Éditions PLEIN CHANT

M a r g i n a l i a

 
21 juillet 2017





Bio, pas Bio, pré-Bio ?
ou
Lait médical et carottes ferrugineuses



  



Rodolphe Darzens, né en 1865 près de Moscou, mort en 1938 à Paris, poète symboliste ayant publié en 1885 La Nuit. Premières poésies 1882-1884, puis, en tant que prosateur, Nuits à Paris. Notes sur une ville, illustrations par A. Willette (E. Dentu, 1889), auteur d’une édition de Rimbaud contestable et contestée : Poésies complètes, avec préface de Paul Verlaine et notes de l'éditeur (Paris, Léon Vanier, 1895), dirigeait à partir de 1917 le théâtre des Arts, boulevard des Batignolles. Vers 1921-1922, il cherchait une pièce pour son théâtre, quand René Saunier, auteur dramatique et son voisin aux Batignolles lui en proposa une, sur le bolchevisme, écrite avec André Salmon — ce sera Natchalo (le commencement, en russe) portant sur la révolution d’octobre 1917 — mais non écrite encore ! Saunier et Salmon se mettent au travail et les spectateurs du Théâtre des Arts purent assister le 7 avril 1922 à Natchalo, Scènes de la révolution russe.
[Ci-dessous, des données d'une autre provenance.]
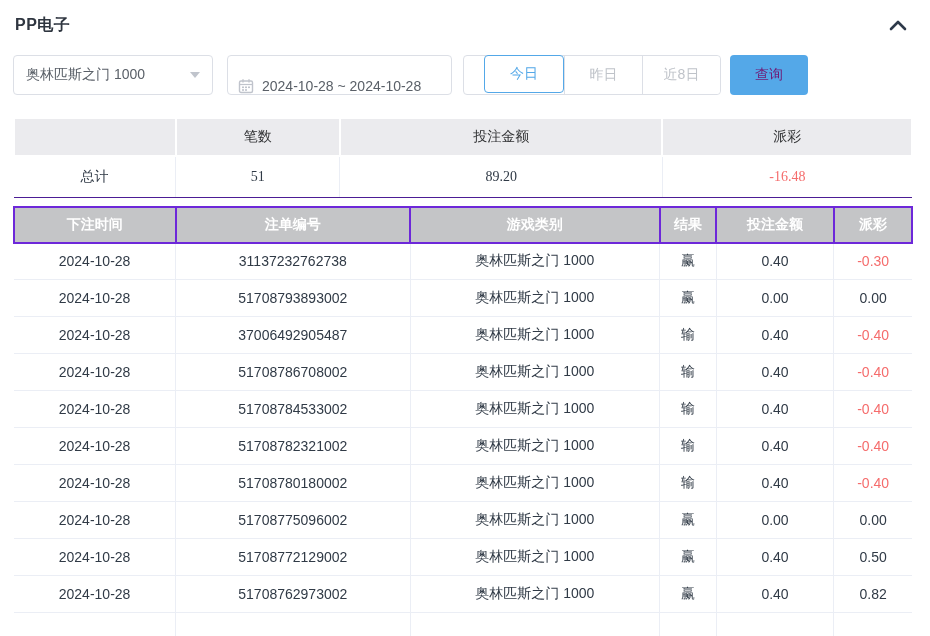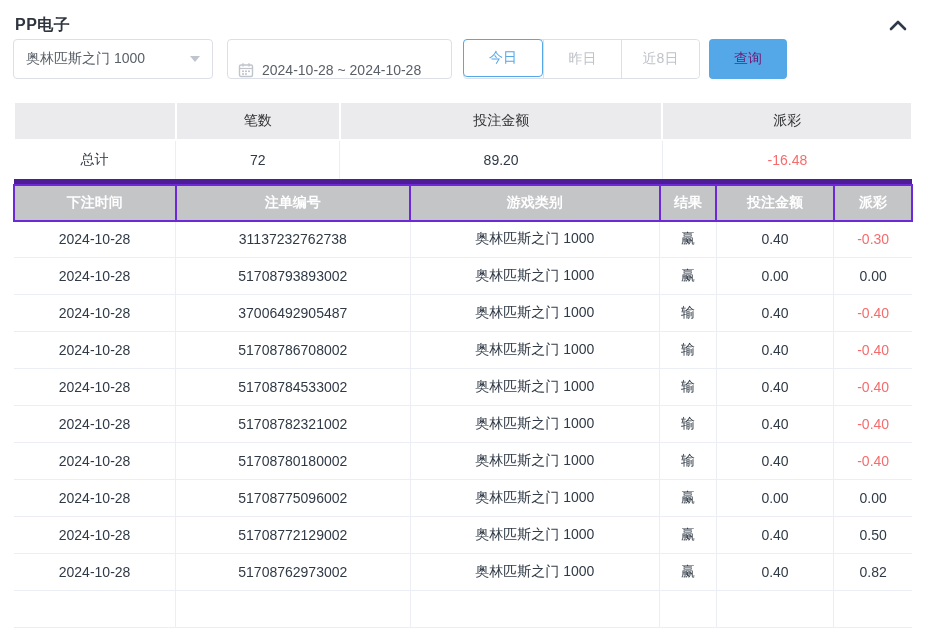--- a/index.html
+++ b/index.html
@@ -7,21 +7,21 @@
     width: 930px; height: 636px;
     overflow: hidden;
     background: #ffffff;
     font-family: "Liberation Sans", sans-serif;
   }
   .page { padding: 14px 17px 0 13px; width: 930px; }
 
   
   .panel-header {
     display: flex; justify-content: space-between; align-items: center;
-    margin-bottom: 3px; padding: 0 2px;
+    margin-bottom: 19px; padding: 0 2px;
   }
   .panel-title { font-size: 16px; font-weight: bold; color: #2f3640; letter-spacing: .5px; }
   .collapse-btn { width: 26px; height: 22px; display: flex; align-items: center; justify-content: center; cursor: pointer; }
 
   
   .filters { display: flex; align-items: center; margin-bottom: 22px; }
   .select-box {
     width: 200px; height: 40px; border: 1px solid #dcdfe6; border-radius: 4px;
     display: flex; align-items: center; justify-content: space-between;
     padding: 0 12px; font-size: 14px; color: #5a6068; background: #fff; cursor: pointer;
@@ -31,21 +31,21 @@
     border-top: 6px solid #c0c4cc; margin-left: 8px;
   }
   .date-box {
     margin-left: 14px; width: 225px; height: 40px; border: 1px solid #dcdfe6; border-radius: 4px;
     display: flex; align-items: flex-end; padding: 0 10px; font-size: 14px; color: #5a6068;
     background: #fff; cursor: pointer;
   }
   .date-box .cal { margin-right: 8px; flex: none; display: flex; }
   .btn-group {
     margin-left: 11px; display: inline-flex; height: 40px;
-    border: 1px solid #dcdfe6; border-radius: 4px; background: #fff;
+    border: 1px solid #dcdfe6; border-radius: 4px; background: #fff; padding-left: 21px;
   }
   .btn-group button {
     width: 78px; height: 100%; border: none; background: #fff; color: #bfc3c9;
     font-size: 14px; cursor: pointer; border-left: 1px solid #dcdfe6;
     font-family: "Liberation Sans", sans-serif;
   }
   .btn-group button:first-child { border-left: none; border-radius: 4px 0 0 4px; }
   .btn-group button:last-child { border-radius: 0 4px 4px 0; }
   .btn-group button.active {
     border: 1px solid #54a8e8; color: #54a8e8; border-radius: 4px;
@@ -53,28 +53,28 @@
   }
   .query-btn {
     margin-left: 9px; width: 78px; height: 40px; background: #54a8e8; color: #701a75;
     border: none; border-radius: 4px; font-size: 14px; cursor: pointer;
     font-family: "Liberation Sans", sans-serif;
   }
 
   
   table { width: 900px; border-collapse: collapse; table-layout: fixed; text-align: center; font-size: 14px; }
 
-  .summary-table { }
+  .summary-table { margin-bottom: 8px; }
   .summary-table th {
     background: #ebebee; color: #303133; font-weight: 400;
     height: 38px; border: 2px solid #ffffff; font-size: 14px;
   }
   .summary-table td {
     height: 41px; color: #303a46;
-    border-bottom: 5px solid #4c1d95; border-right: 1px solid #ebeef5;
+    border-bottom: 1px solid #4c1d95; border-right: 1px solid #ebeef5; font-family: Liberation Serif, serif;
   }
   .summary-table td:last-child { border-right: none; }
 
   .detail-table th {
     background: #c4c5c7; color: #ffffff; font-weight: 700;
     height: 36px; border: 2px solid #6d28d9; font-size: 14px;
   }
   .detail-table td {
     height: 37px; color: #303a46;
     border-bottom: 1px solid #ebeef5; border-right: 1px solid #ebeef5;
@@ -153,21 +153,21 @@
       <tr>
         <th></th>
         <th>笔数</th>
         <th>投注金额</th>
         <th>派彩</th>
       </tr>
     </thead>
     <tbody>
       <tr>
         <td>总计</td>
-        <td>72</td>
+        <td>51</td>
         <td>89.20</td>
         <td class="payout neg">-16.48</td>
       </tr>
     </tbody>
   </table>
 
   <table class="detail-table">
     <colgroup>
         <col class="c1">
         <col class="c2">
Darzens, du temps qu’il occupait un petit pavillon à Neuilly, assorti d’un étroit jardin orné de quelques géraniums, écrivait André Salmon au chapitre « Une étoile rouge au ciel des Batignolles » de ses mémoires (Souvenirs sans fin. 1903-1940, nouvelle édition, Gallimard 2004, p. 834), « présenta en diverses expositions internationales : le Lait médical et la Carotte ferrugineuse. Sans étable ni champ. Je veux ignorer d’où mon cher vieux Darzens tirait ses carottes réputées ferrugineuses ; quant au lait […] ». Le lait de Darzens, d’après André Salmon renseigné par son ami, le peintre Jean Crotti, habitant Neuilly et se fournissant chez la meilleure crémière de la commune, venait de chez cette crémière, qui s’était glorifiée de fournir en lait « Monsieur Darzens ».

Jean-Jacques Lefrère, dans Les saisons littéraires de Rodolphe Darzens (Fayard, 1998), contestera les propos d’André Salmon, à ses yeux mémorialiste à ne pas lire en toute confiance. Il semble qu’André Salmon a connu la seule propriété où s’était installé Darzens vers 1897, alors qu’il en acheta une plus grande, en 1912, boulevard de la Saussaye, comprenant une écurie abritant des chèvres et quatre vaches jersiaises (le nom de la race renvoie à l’île de Jersey), donnant un lait riche en matières grasses et en protéines. Citons Lefrère : « Les Darzens [Rodolphe et sa compagne Marie] consommaient à toute heure du jour et de la nuit le lait caillé de leurs vaches et vendaient l’excédent. Cette alimentation lactée avait été recommandée à Darzens pour prévenir une rechute de la tuberculose » (p. 603). Lefrère, pour sa part, trouve le « lait médical » quelque peu mystérieux, mais se montre sûr de lui en ce qui concerne les carottes ferrugineuses, car il a trouvé le compte-rendu d’une exposition agricole qui en faisait état.